Another concrete measure to support integration is hackathons. What you’ll see at an integration hackathon for, say, Behavior 1 (individual behavior), are six to ten researchers sitting around the lockbox, which is a wooden wall featuring mounted mechanical puzzles that the robotic arm tries to solve. These researchers, each working on a different individual intelligence project, are putting their heads together to try and find bridges between their projects. First, they will try to identify interfaces between the research topics in the different projects to figure out what aspects of those projects are related to the example behavior in question. Once an aspect is defined, it provides us with a way to combine two projects from the same behavior group. Then they start implementing the high-level example behavior, which in turn will give feedback to each individual project and help the different researchers solve the respective issues by using the principles of the specific disciplines involved.
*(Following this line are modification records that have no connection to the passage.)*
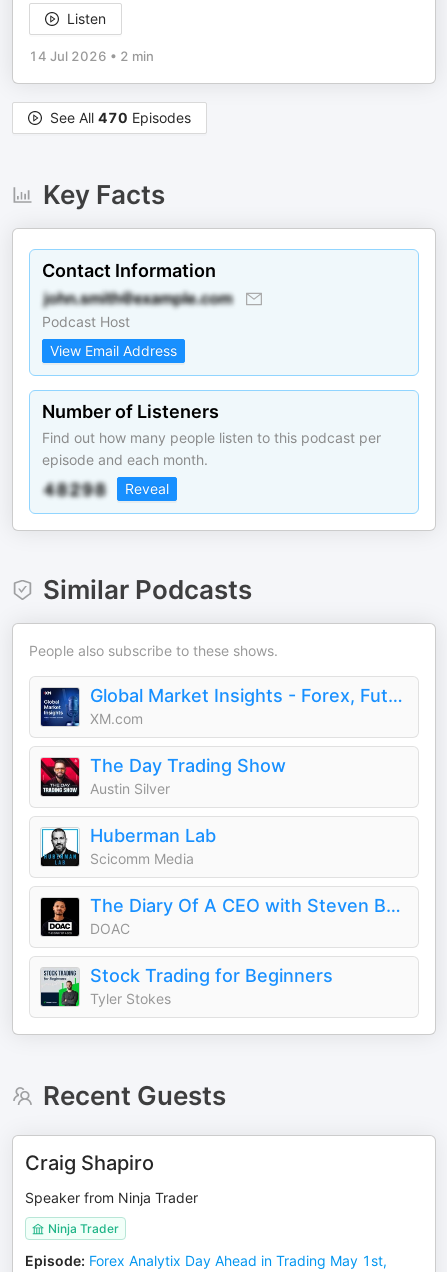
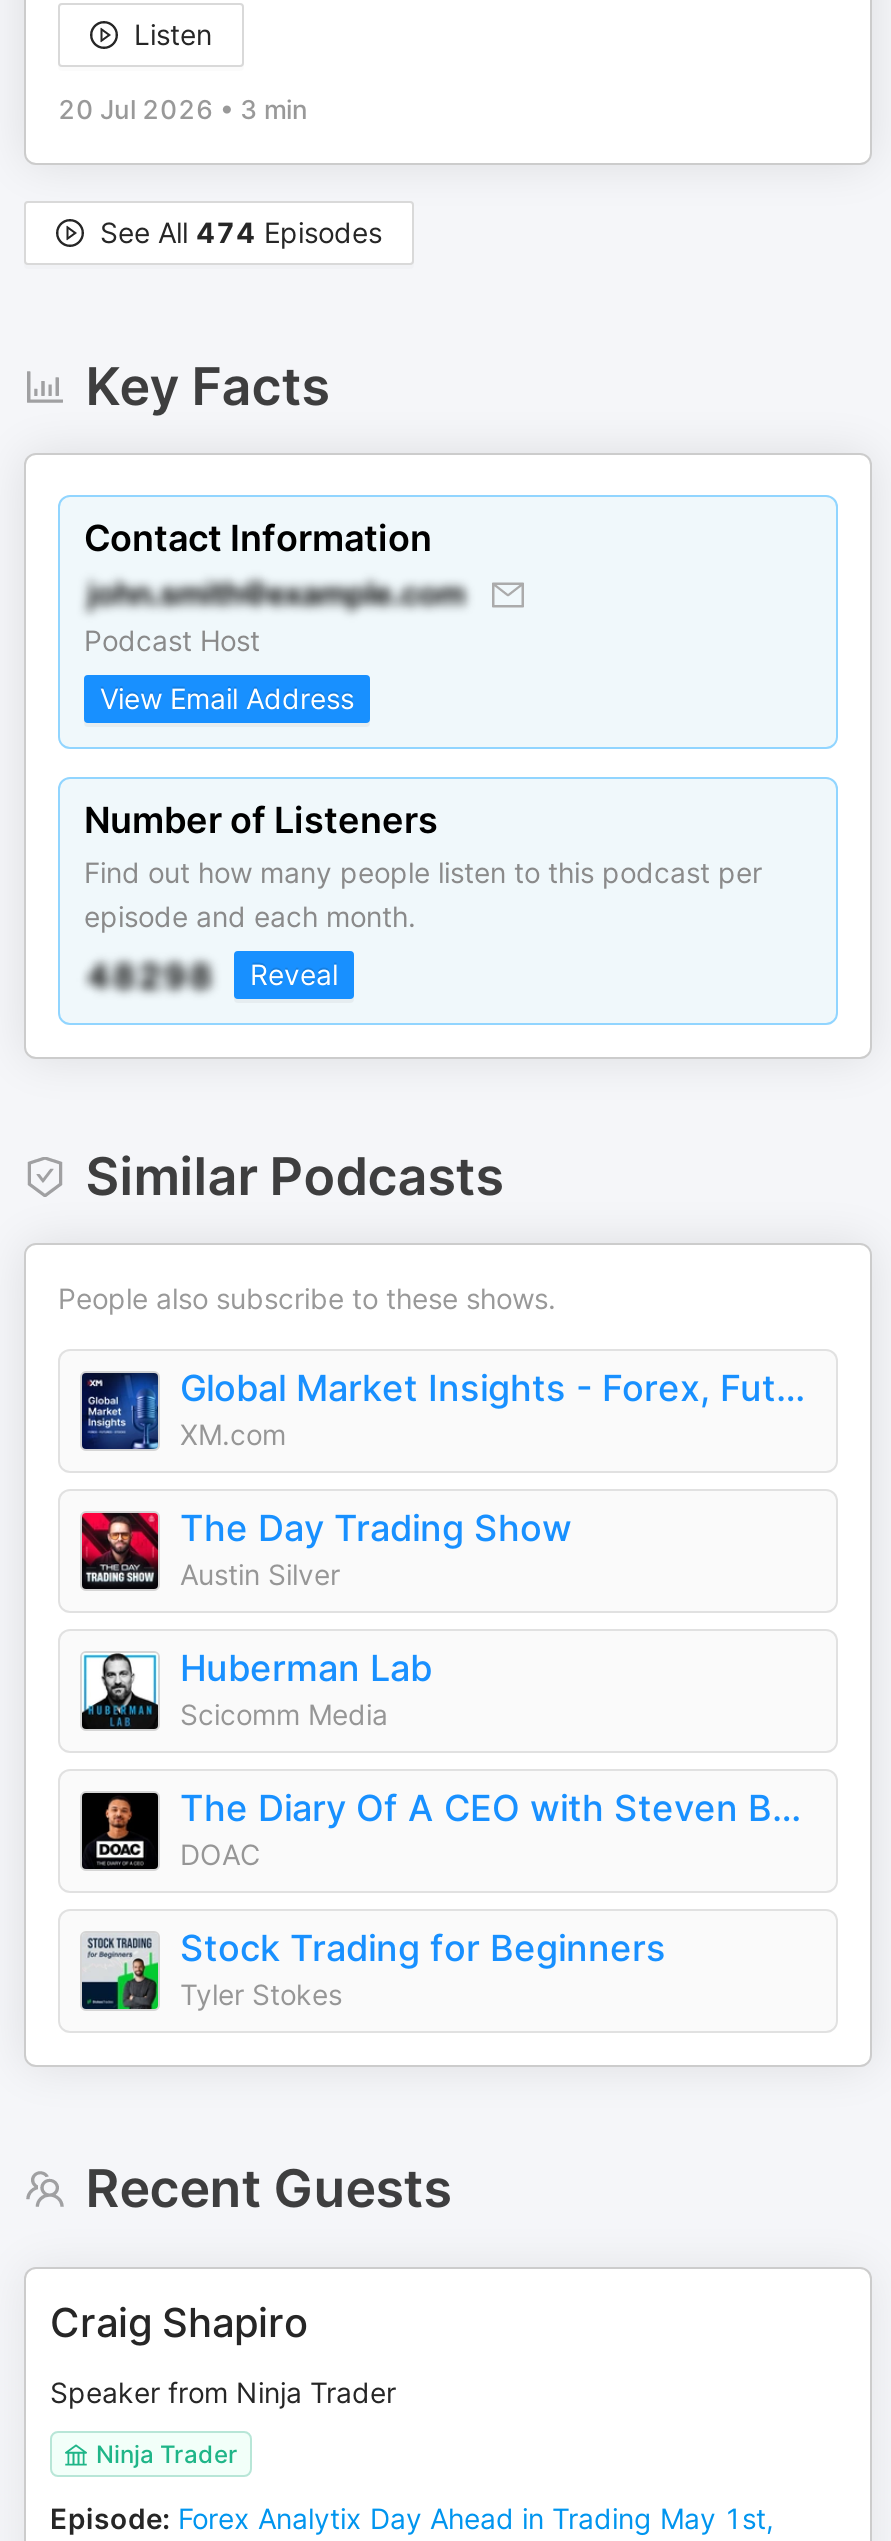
- 14 Jul 2026 • 2 min
+ 20 Jul 2026 • 3 min

- See All 470 Episodes
+ See All 474 Episodes
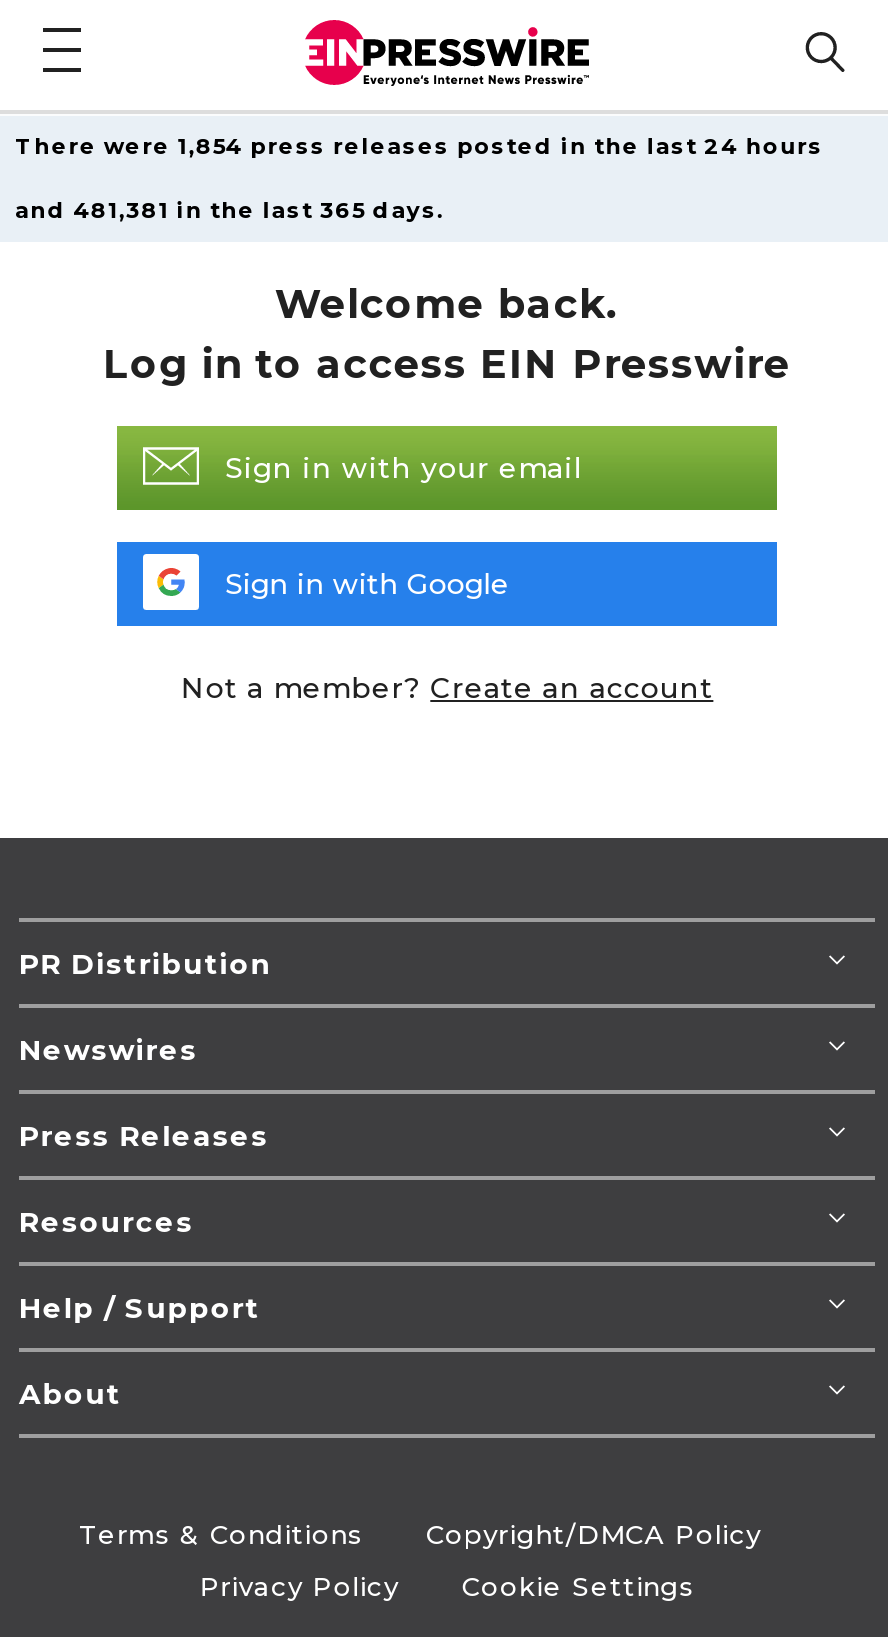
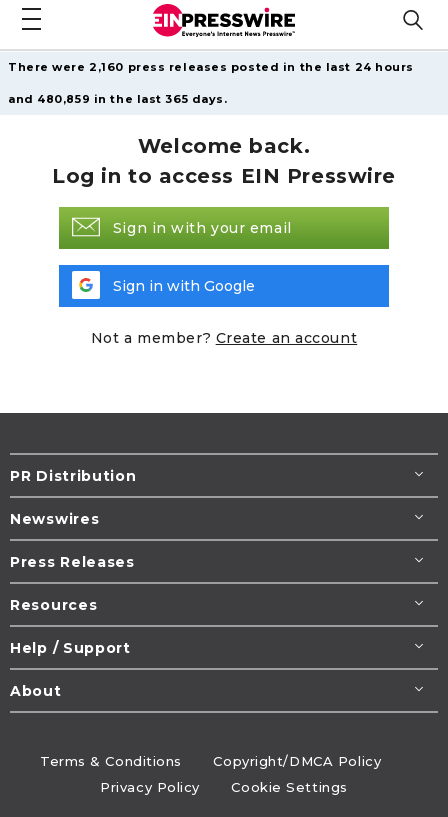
- There were 1,854 press releases posted in the last 24 hours
+ There were 2,160 press releases posted in the last 24 hours

- and 481,381 in the last 365 days.
+ and 480,859 in the last 365 days.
Can you give some examples of integration successes?
The first success is that integration helps us check and calibrate our assumptions. An example of this is the integration effort between SCIoI projects 1 and 2 (P001 and P002). Vision scientist Nicolas Roth (P001), who studies human eye movements, and colleagues produced a model to predict human gaze behavior when visually exploring a scene. But when roboticist Aravind Battaje (P002) tried to apply that to a robot for visual search, he found out that the vision scientists had assumed a fixed field of view. That’s impractical for robots because the robot moves and changes the field of view constantly. Resolving this incompatibility not only contributed to the integration project but also helped discover new research directions for Nico and Aravind’s individual projects and even spawned a new SCIoI project proposal (P057).
A success directly related to the example behaviors was produced by Xing Li and Oussama Zenkri. They built a system for solving the lock box, emphasizing the need for robustness to environmental variability. It is a very reliable system that was demonstrated for several hours without failure at the SCIoI Fair. Along the way, they discovered that roboticists might have been building robotic systems the wrong way. Their research suggests very clear ideas for how to increase the robustness of robotic systems by copying approaches to integration that are pervasive (and highly successful) in biology.
What are the main challenges of integration?
The biggest challenge is that we always feel like we are in a bit of a Catch-22 situation, because we are trying to build a large, weakly decomposable intelligent behavior, and we are doing that in order to study how to build large weakly decomposable intelligent behaviors. It’s a bit like the situation where you need work experience to get a job, but you can’t have that work experience unless you have a job. This makes the initial bootstrapping period very chaotic and painful, but the outcomes have been very rewarding so far. And in a way, this is exactly what science is about: venturing into the unknown to learn about the unknown.